Copy each line of the records exactly, stopping only after the line that contains "-248,6 +248,10 @@" has been written, and leave pictures out.
++++++++
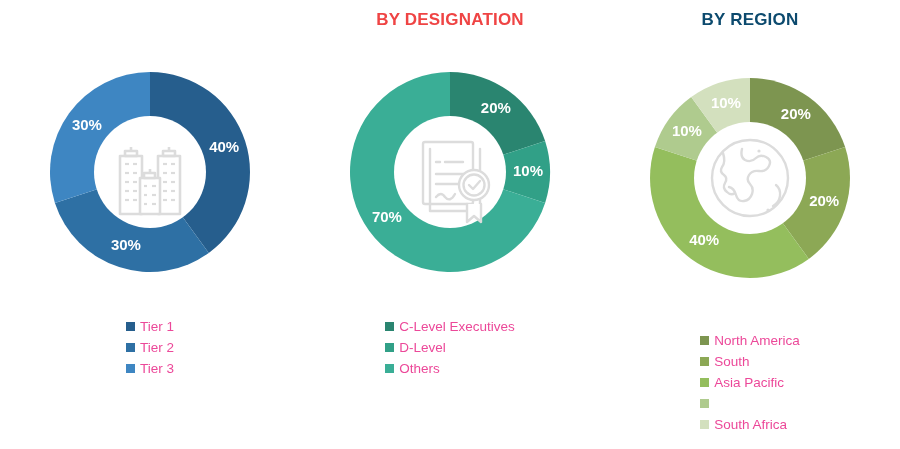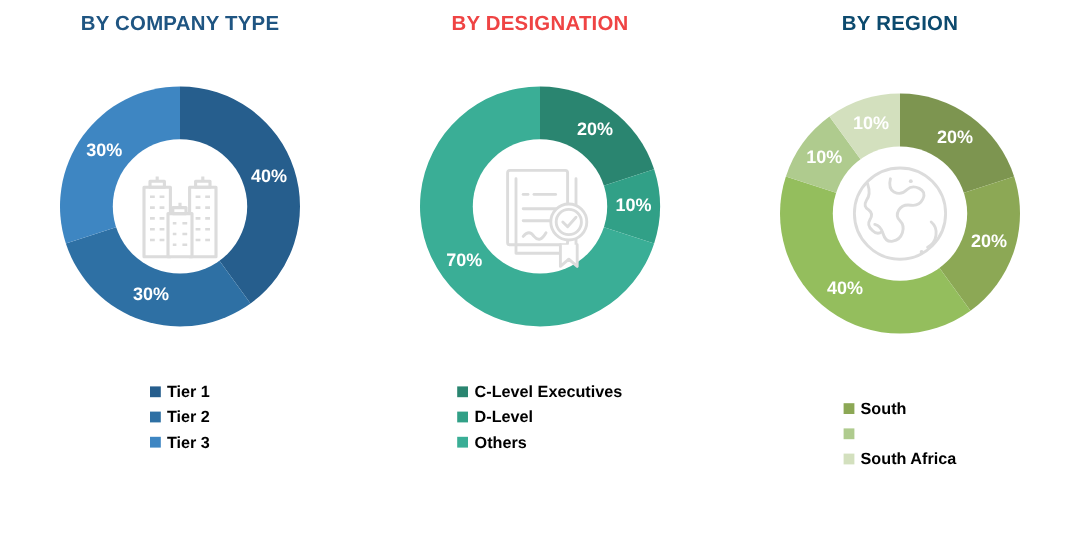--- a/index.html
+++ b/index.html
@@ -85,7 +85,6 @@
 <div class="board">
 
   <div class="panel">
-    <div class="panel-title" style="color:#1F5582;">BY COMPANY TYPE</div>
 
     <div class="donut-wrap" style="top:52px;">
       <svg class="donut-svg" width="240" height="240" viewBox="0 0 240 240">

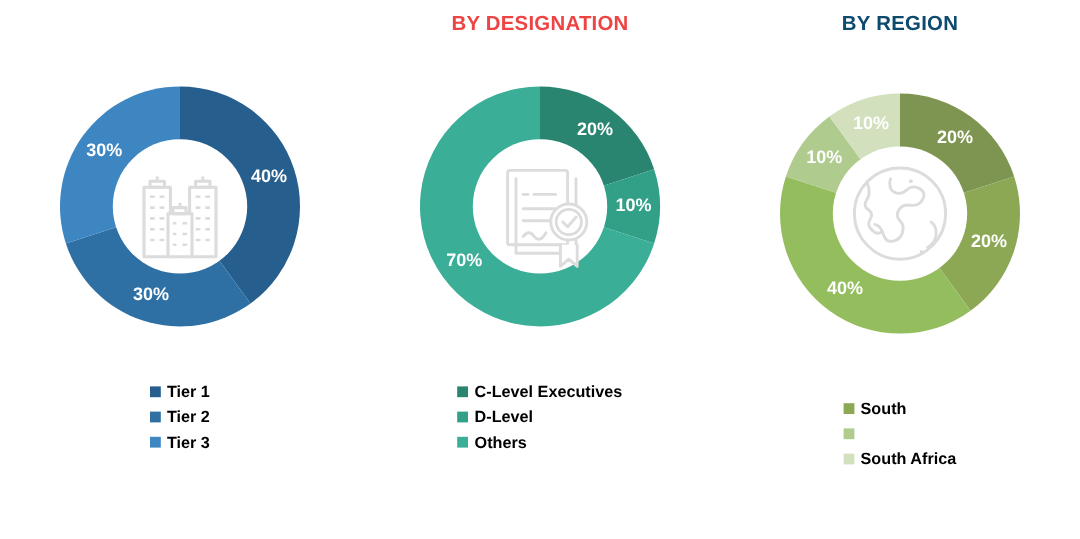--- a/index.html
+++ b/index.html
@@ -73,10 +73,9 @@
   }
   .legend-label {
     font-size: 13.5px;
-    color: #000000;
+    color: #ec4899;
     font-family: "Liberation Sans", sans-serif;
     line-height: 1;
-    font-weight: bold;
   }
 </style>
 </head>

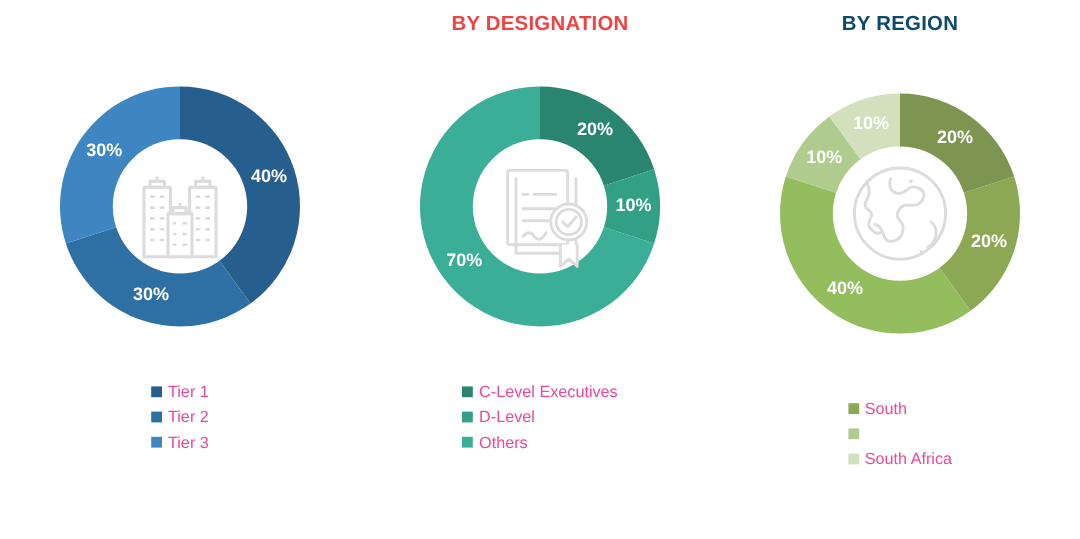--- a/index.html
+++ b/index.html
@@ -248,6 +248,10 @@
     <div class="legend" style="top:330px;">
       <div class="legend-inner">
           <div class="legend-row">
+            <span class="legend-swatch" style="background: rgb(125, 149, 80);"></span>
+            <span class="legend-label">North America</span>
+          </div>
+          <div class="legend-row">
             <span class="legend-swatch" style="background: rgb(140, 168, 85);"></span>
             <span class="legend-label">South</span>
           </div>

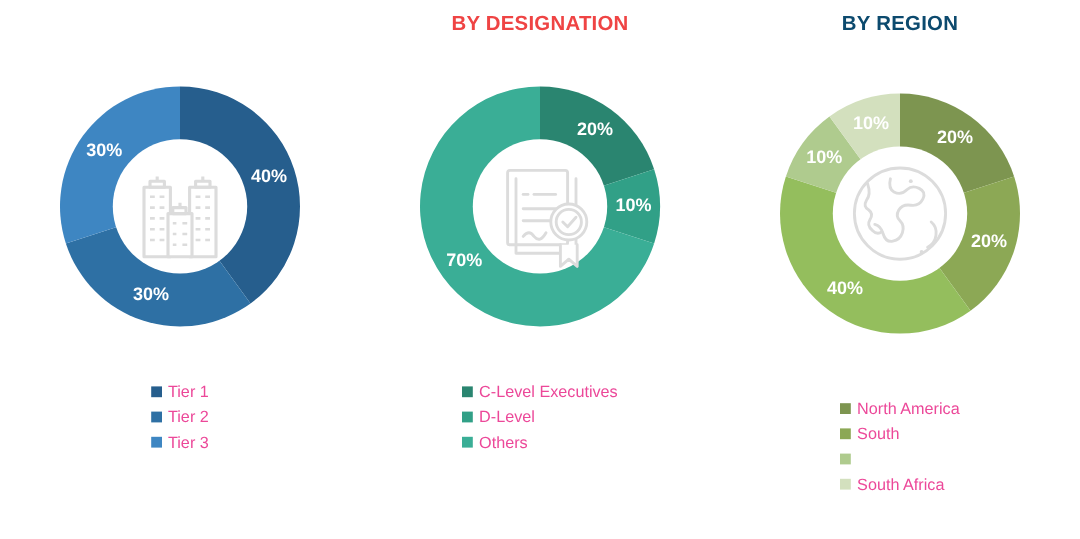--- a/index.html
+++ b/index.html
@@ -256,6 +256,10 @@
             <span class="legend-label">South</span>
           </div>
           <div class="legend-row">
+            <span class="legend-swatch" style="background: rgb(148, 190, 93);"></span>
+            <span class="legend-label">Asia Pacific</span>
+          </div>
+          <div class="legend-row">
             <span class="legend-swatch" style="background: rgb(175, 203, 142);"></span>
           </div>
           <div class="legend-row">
++++++++
--- Reply to the exercise ---
--- a/index.html
+++ b/index.html
@@ -85,7 +85,6 @@
 <div class="board">
 
   <div class="panel">
-    <div class="panel-title" style="color:#1F5582;">BY COMPANY TYPE</div>
 
     <div class="donut-wrap" style="top:52px;">
       <svg class="donut-svg" width="240" height="240" viewBox="0 0 240 240">

--- a/index.html
+++ b/index.html
@@ -73,10 +73,9 @@
   }
   .legend-label {
     font-size: 13.5px;
-    color: #000000;
+    color: #ec4899;
     font-family: "Liberation Sans", sans-serif;
     line-height: 1;
-    font-weight: bold;
   }
 </style>
 </head>

--- a/index.html
+++ b/index.html
@@ -248,6 +248,10 @@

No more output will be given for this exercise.